ACTION ITEM
Lines from the material below that hold the string "AUDITORIA" are what is needed; copy each of them.

-- Opening Marker --

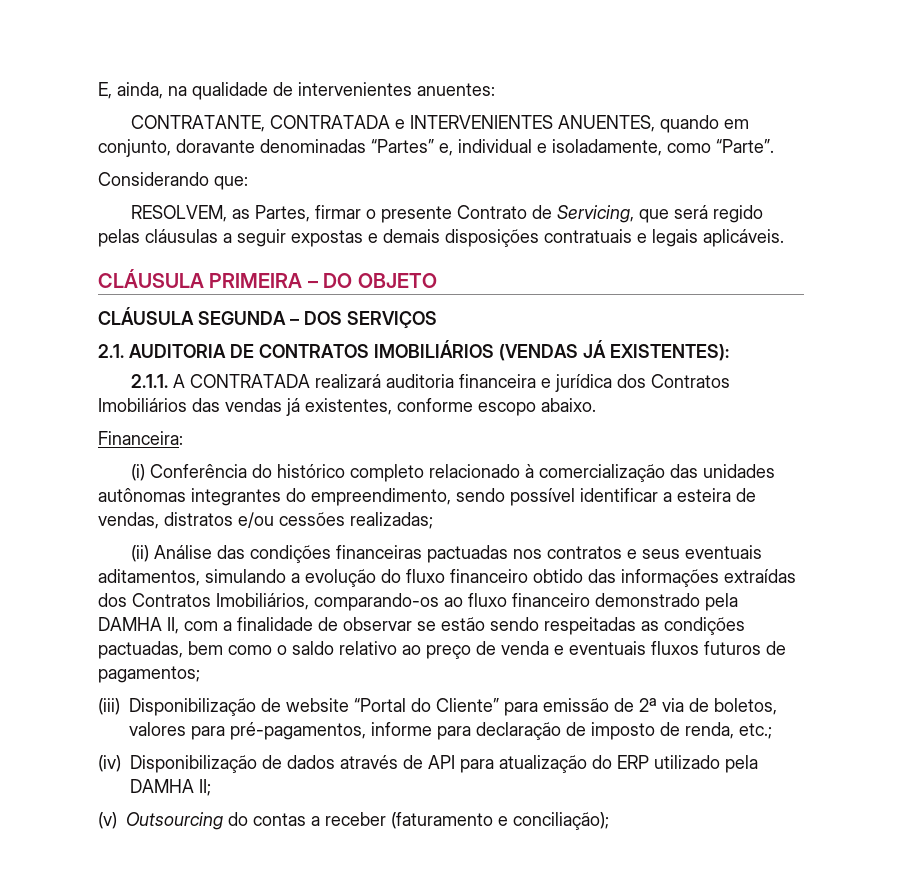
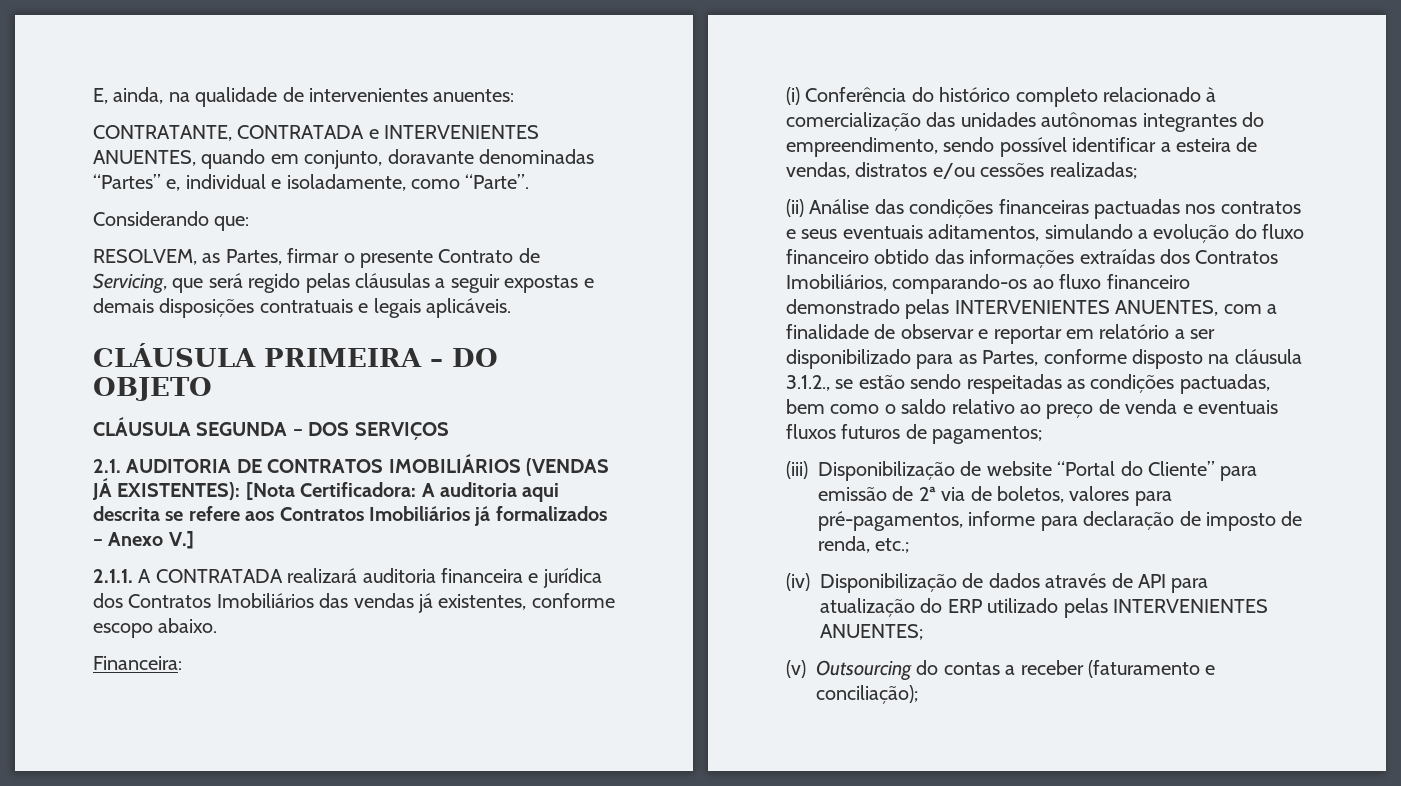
- 2.1. AUDITORIA DE CONTRATOS IMOBILIÁRIOS (VENDAS JÁ EXISTENTES):
+ 2.1. AUDITORIA DE CONTRATOS IMOBILIÁRIOS (VENDAS JÁ EXISTENTES): [Nota Certificadora: A auditoria aqui descrita se refere aos Contratos Imobiliários já formalizados – Anexo V.]
- (ii) Análise das condições financeiras pactuadas nos contratos e seus eventuais aditamentos, simulando a evolução do fluxo financeiro obtido das informações extraídas dos Contratos Imobiliários, comparando-os ao fluxo financeiro demonstrado pela DAMHA II, com a finalidade de observar se estão sendo respeitadas as condições pactuadas, bem como o saldo relativo ao preço de venda e eventuais fluxos futuros de pagamentos;
+ (ii) Análise das condições financeiras pactuadas nos contratos e seus eventuais aditamentos, simulando a evolução do fluxo financeiro obtido das informações extraídas dos Contratos Imobiliários, comparando-os ao fluxo financeiro demonstrado pelas INTERVENIENTES ANUENTES, com a finalidade de observar e reportar em relatório a ser disponibilizado para as Partes, conforme disposto na cláusula 3.1.2., se estão sendo respeitadas as condições pactuadas, bem como o saldo relativo ao preço de venda e eventuais fluxos futuros de pagamentos;
- (iv) Disponibilização de dados através de API para atualização do ERP utilizado pela DAMHA II;
+ (iv) Disponibilização de dados através de API para atualização do ERP utilizado pelas INTERVENIENTES ANUENTES;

-- Closing Marker --

EXERCISE OUTPUT
- 2.1. AUDITORIA DE CONTRATOS IMOBILIÁRIOS (VENDAS JÁ EXISTENTES):
+ 2.1. AUDITORIA DE CONTRATOS IMOBILIÁRIOS (VENDAS JÁ EXISTENTES): [Nota Certificadora: A auditoria aqui descrita se refere aos Contratos Imobiliários já formalizados – Anexo V.]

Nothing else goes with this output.